Oct. 10 (Bloomberg) -- The U.S. has likely dodged a recession for now, even though it’s too early to sound the all- clear for the economy.
A string of stronger-than-projected statistics -- capped by the news on Oct. 7 of a 103,000 rise in payrolls last month -- has prompted economists at Goldman Sachs Group Inc. and Macroeconomic Advisers LLC to raise their growth forecasts for third quarter growth to 2.5 percent from about 2 percent.
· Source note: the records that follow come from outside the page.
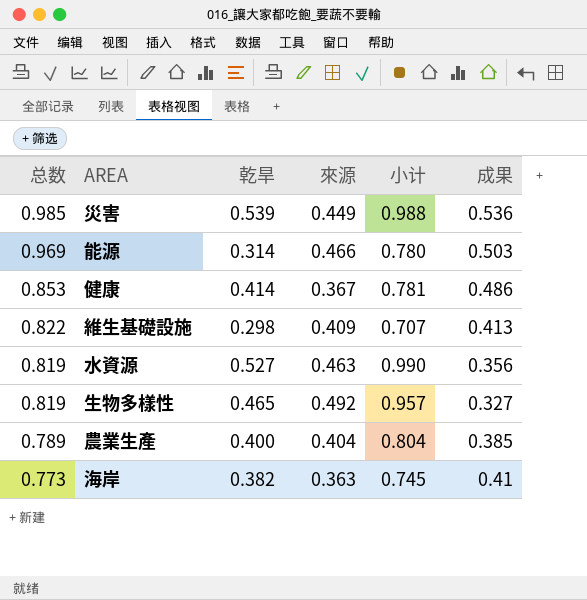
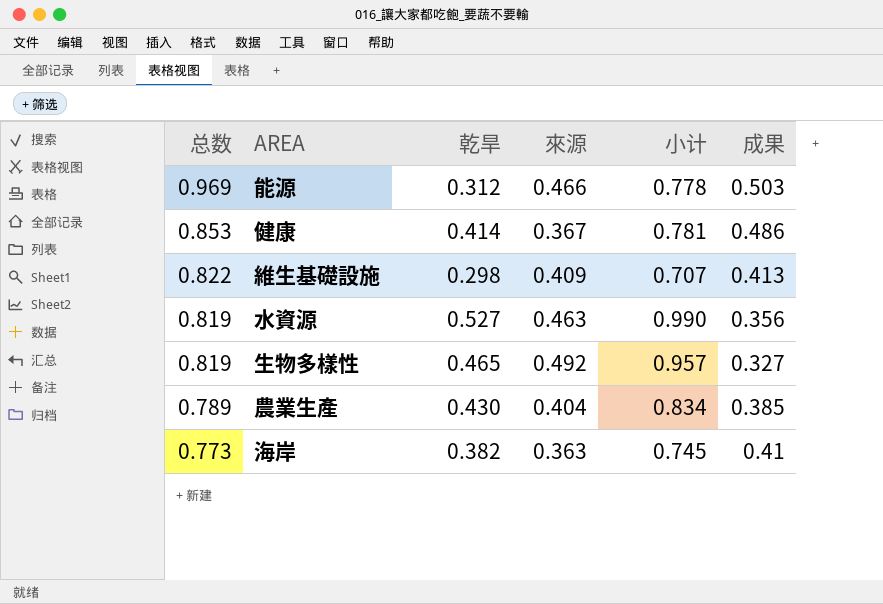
row 災害: 0.985 | 0.539 | 0.449 | 0.988 | 0.536 -> none
能源 | 乾旱: 0.314 -> 0.312
能源 | 小计: 0.780 -> 0.778
農業生產 | 乾旱: 0.400 -> 0.430
農業生產 | 小计: 0.804 -> 0.834

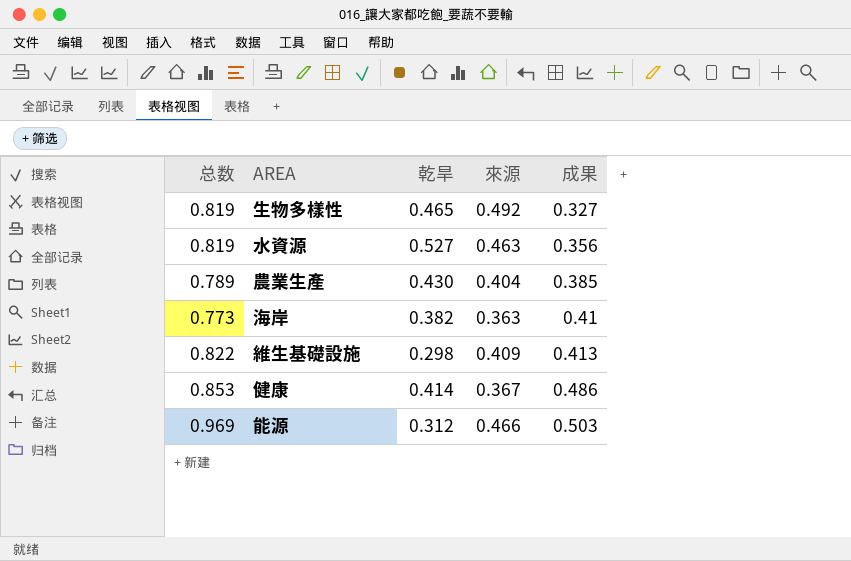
row order: 总数 descending -> 成果 ascending
column 小计 | formula: [乾旱] + [來源] -> none

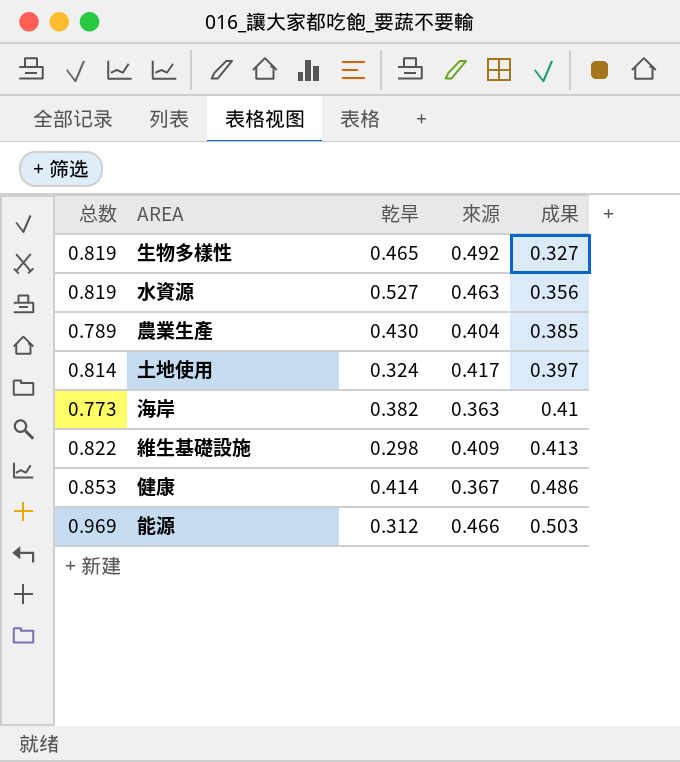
row 土地使用: none -> 0.814 | 0.324 | 0.417 | 0.397

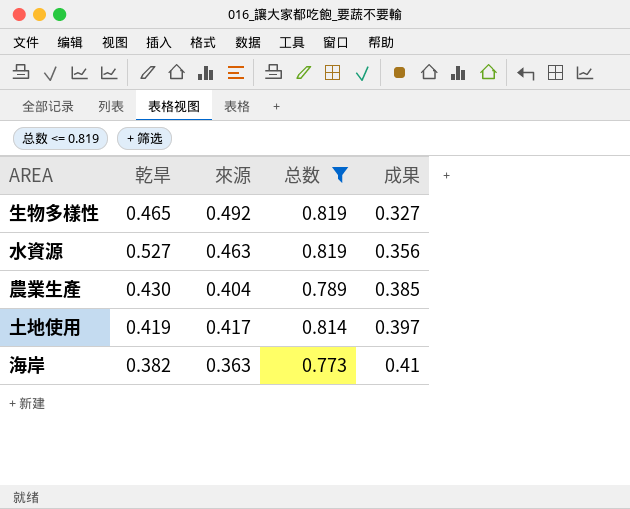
filter: none -> 总数 <= 0.819
column 总数 | position: 1 -> 4
土地使用 | 乾旱: 0.324 -> 0.419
That’s nearly double the second quarter’s 1.3 percent rate and would be the fastest growth in a year.
“The U.S. economy doesn’t look like it’s double-dipping at all,” said Allen Sinai, president of Decision Economics Inc. in New York. “But it is a crummy recovery.”
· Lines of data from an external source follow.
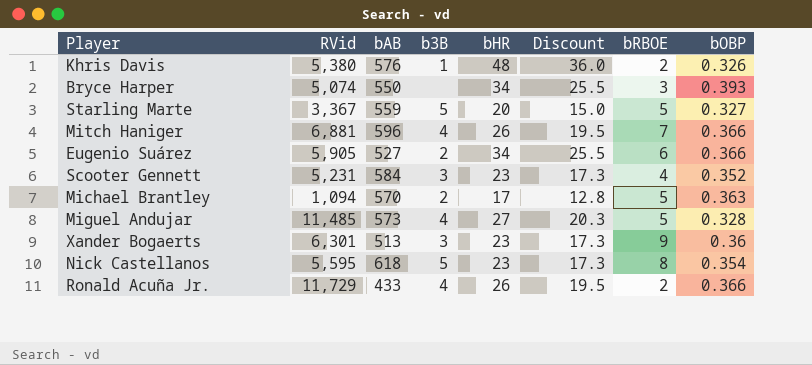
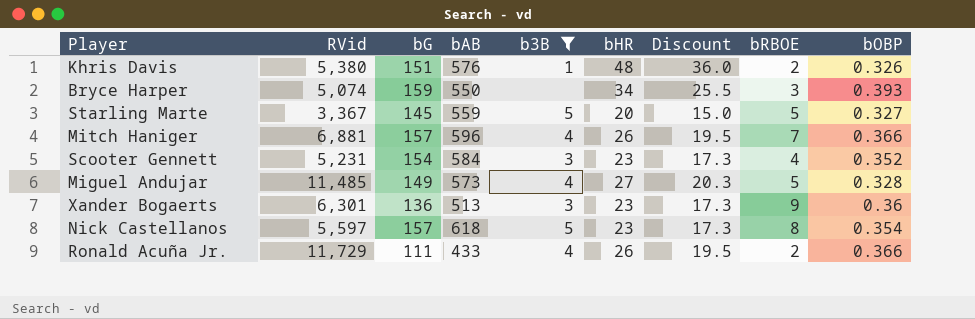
filter: none -> b3B != 2
column bG | position: none -> 3
Nick Castellanos | RVid: 5,595 -> 5,597

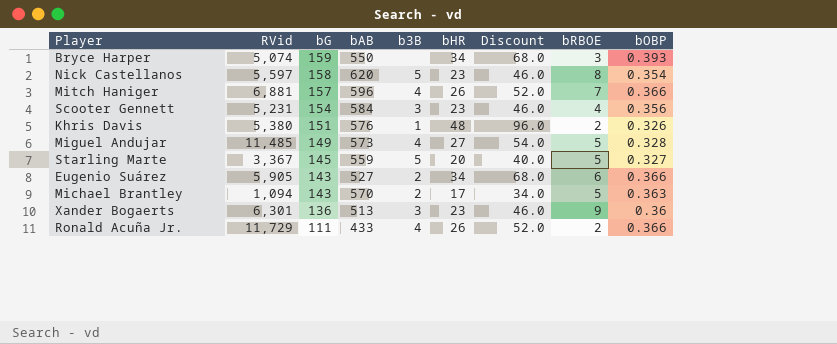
filter: b3B != 2 -> none
row order: none -> bG descending
column Discount | formula: [bHR] * 0.75 -> [bHR] * 2
Nick Castellanos | bG: 157 -> 158
Nick Castellanos | bAB: 618 -> 620
Scooter Gennett | bOBP: 0.352 -> 0.356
That recovery still faces what economist Chris Rupkey in New York calls “a lot of headwinds.” These range from the sovereign-debt crisis in the euro zone -- and increasing likelihood of a recession there -- to political gridlock in the U.S. over the budget.
“We can skirt a recession,” said Rupkey, chief financial economist at Bank of Tokyo-Mitsubishi UFJ Ltd. “But if headlines worsen in Europe and cause a major stock-market rout, it could lead to a loss of confidence here on the part of businesses and consumers and make forecasts for a recession a reality.”